● Exercise objective
Only the lines that contain the string "spacing" belong in the answer; pull them from the records.

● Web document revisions
════════════════════

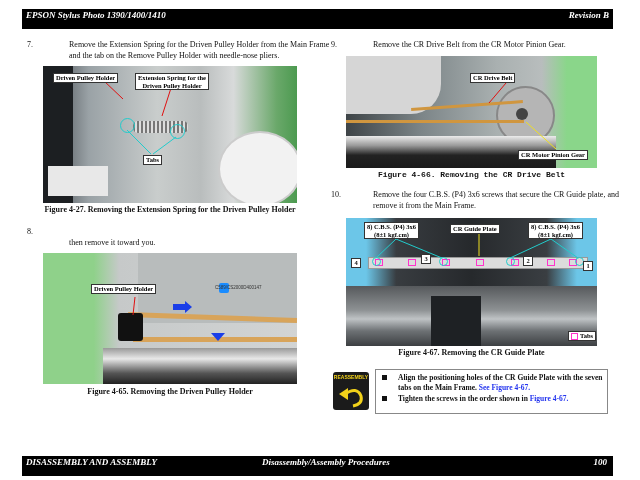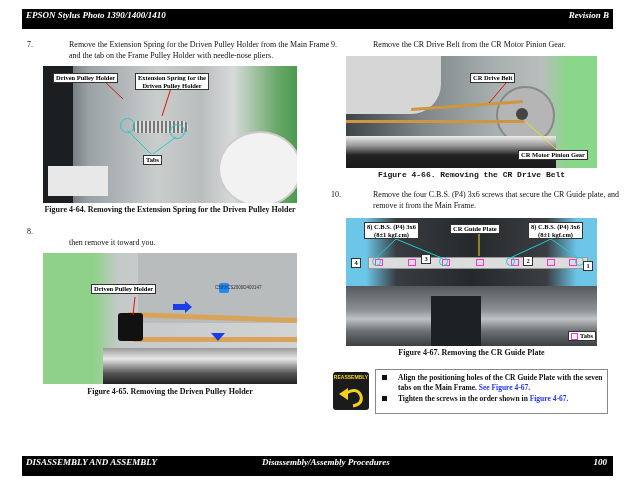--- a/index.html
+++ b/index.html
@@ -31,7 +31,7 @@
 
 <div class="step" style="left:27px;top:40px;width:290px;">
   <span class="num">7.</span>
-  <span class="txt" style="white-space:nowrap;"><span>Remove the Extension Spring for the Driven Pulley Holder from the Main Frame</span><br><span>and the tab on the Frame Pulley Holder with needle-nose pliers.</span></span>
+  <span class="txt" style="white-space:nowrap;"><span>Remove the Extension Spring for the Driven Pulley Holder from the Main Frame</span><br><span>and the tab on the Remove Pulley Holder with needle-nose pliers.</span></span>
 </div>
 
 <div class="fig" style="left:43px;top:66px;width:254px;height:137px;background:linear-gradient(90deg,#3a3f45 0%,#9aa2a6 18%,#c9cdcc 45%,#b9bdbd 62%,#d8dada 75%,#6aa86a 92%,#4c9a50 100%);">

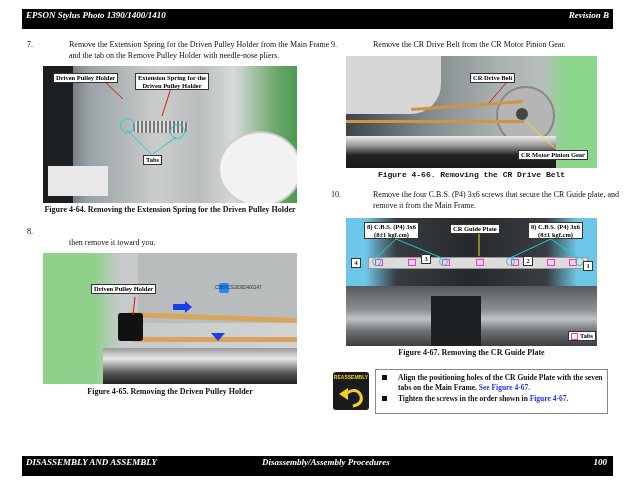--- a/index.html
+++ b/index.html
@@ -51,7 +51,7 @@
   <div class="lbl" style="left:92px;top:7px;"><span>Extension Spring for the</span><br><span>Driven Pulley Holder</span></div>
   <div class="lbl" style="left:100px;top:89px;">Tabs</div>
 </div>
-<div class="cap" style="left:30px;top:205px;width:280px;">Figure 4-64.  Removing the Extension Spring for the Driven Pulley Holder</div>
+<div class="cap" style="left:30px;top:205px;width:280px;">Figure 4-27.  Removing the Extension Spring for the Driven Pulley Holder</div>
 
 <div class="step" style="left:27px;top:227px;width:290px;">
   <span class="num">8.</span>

════════════════════

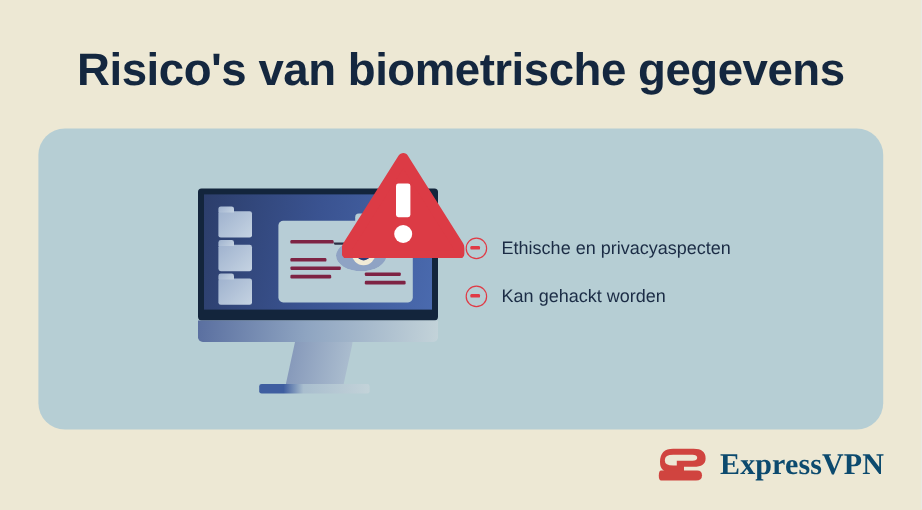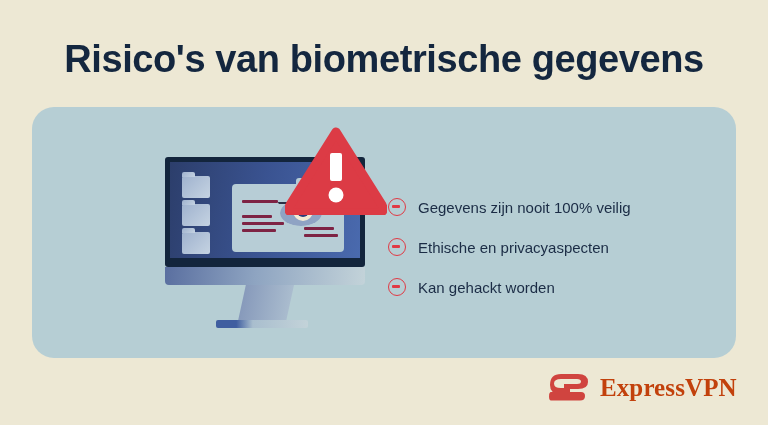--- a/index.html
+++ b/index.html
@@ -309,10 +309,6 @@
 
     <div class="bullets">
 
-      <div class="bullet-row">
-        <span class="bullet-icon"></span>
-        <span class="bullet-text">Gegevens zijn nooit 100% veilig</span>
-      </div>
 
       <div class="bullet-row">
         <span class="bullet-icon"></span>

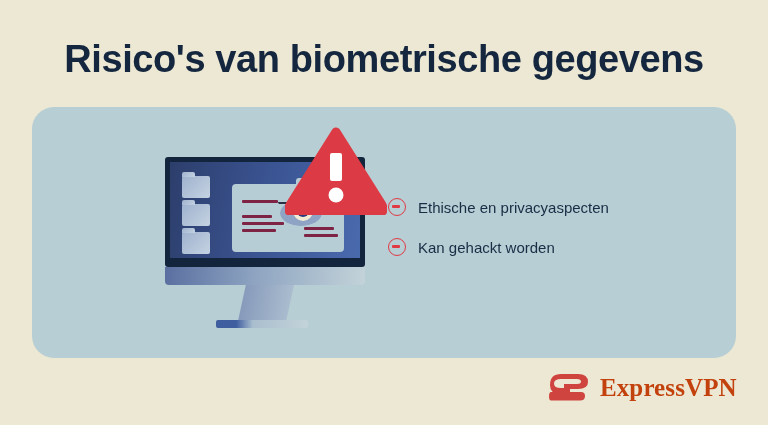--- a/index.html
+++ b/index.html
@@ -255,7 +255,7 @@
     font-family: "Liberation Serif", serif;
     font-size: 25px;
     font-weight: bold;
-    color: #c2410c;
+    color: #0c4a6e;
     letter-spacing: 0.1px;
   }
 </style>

════════════════════

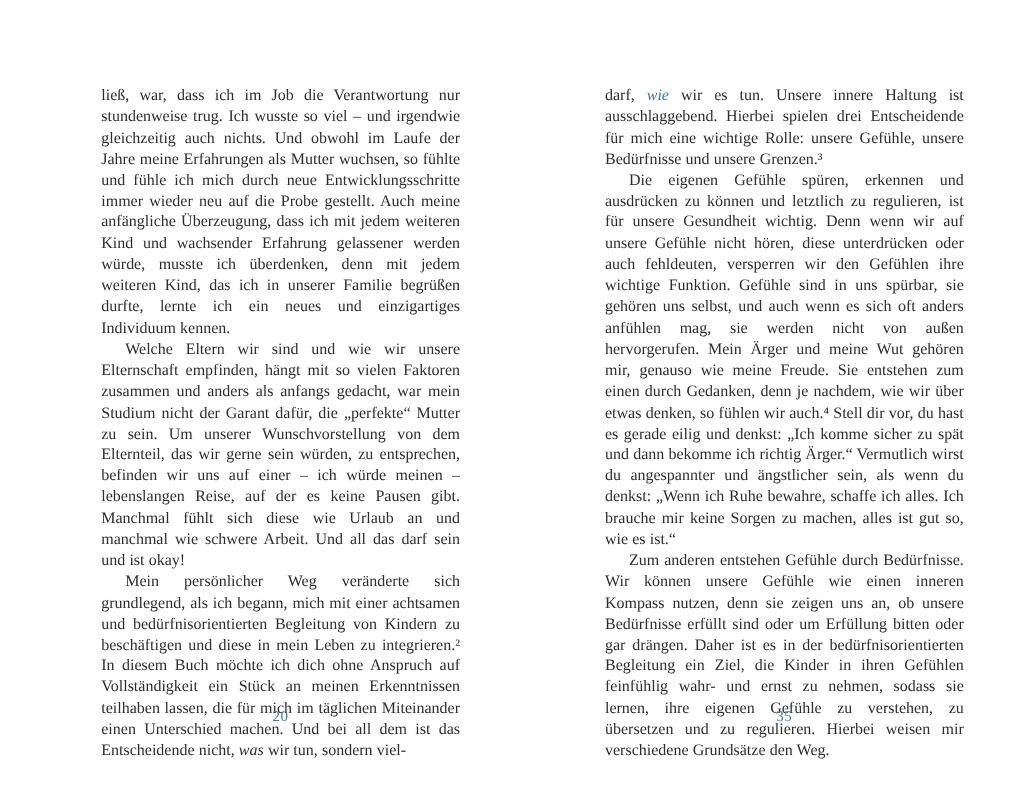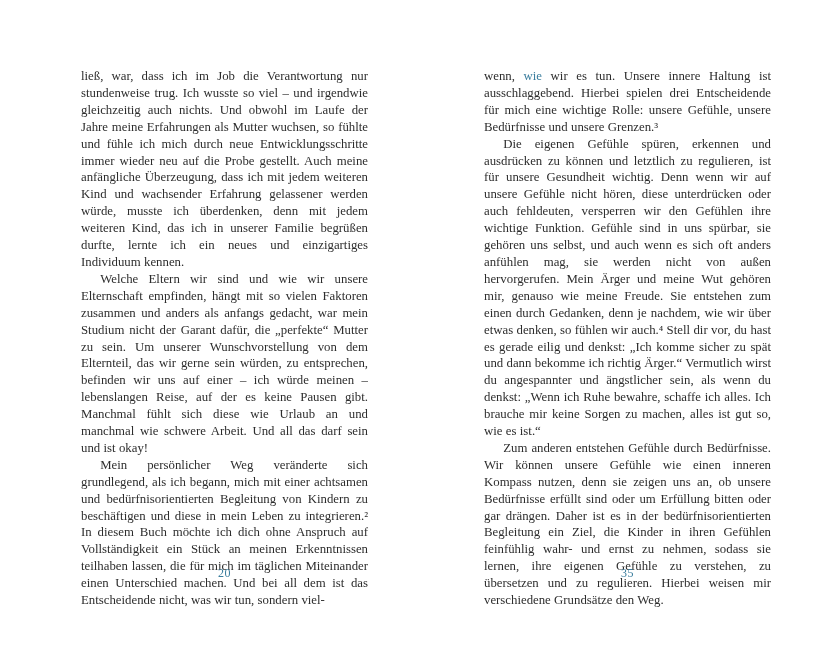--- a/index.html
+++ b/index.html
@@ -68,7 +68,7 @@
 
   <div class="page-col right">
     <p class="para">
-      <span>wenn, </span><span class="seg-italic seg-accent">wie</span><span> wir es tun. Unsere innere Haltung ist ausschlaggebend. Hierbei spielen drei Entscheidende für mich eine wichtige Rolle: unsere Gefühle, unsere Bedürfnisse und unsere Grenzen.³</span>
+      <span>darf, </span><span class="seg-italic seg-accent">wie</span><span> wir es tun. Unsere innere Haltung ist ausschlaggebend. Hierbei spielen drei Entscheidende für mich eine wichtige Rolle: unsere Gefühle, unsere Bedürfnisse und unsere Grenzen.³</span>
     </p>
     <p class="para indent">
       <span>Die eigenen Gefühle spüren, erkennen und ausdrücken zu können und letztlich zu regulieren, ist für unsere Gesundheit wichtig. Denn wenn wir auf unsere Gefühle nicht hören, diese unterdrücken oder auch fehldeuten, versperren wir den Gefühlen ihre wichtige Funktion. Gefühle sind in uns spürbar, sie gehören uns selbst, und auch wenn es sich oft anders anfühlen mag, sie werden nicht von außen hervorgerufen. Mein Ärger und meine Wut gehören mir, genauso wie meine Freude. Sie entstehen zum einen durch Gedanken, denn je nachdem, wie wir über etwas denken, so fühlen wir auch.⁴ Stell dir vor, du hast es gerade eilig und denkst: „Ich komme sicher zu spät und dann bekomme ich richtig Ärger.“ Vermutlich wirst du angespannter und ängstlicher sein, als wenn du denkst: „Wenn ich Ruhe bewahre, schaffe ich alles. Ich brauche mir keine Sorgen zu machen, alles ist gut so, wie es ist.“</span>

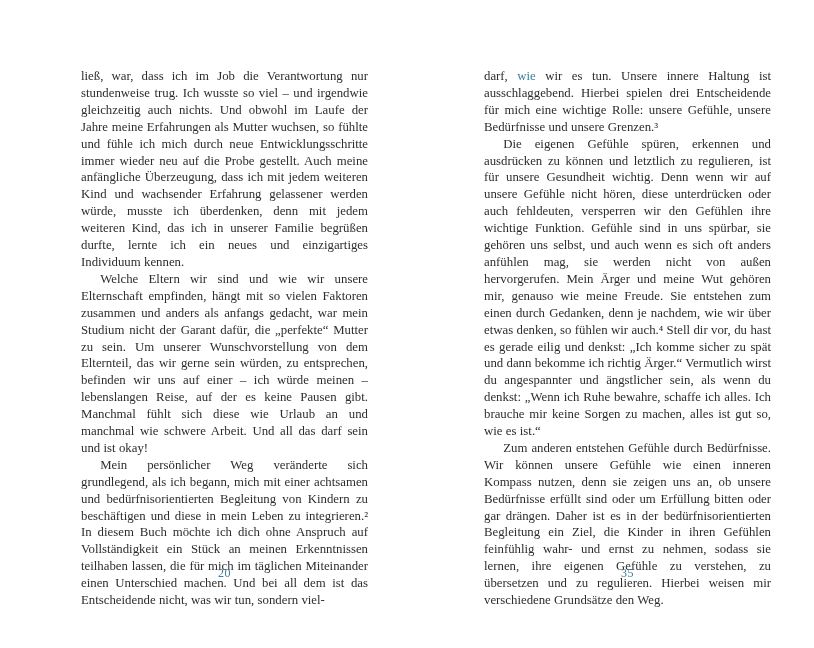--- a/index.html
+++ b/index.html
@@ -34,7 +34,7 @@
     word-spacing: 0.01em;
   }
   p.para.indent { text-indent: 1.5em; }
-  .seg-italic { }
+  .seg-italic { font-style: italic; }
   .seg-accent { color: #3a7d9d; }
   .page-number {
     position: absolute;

════════════════════

● Result for this task
     letter-spacing: 0.1px;
     word-spacing: 0.01em;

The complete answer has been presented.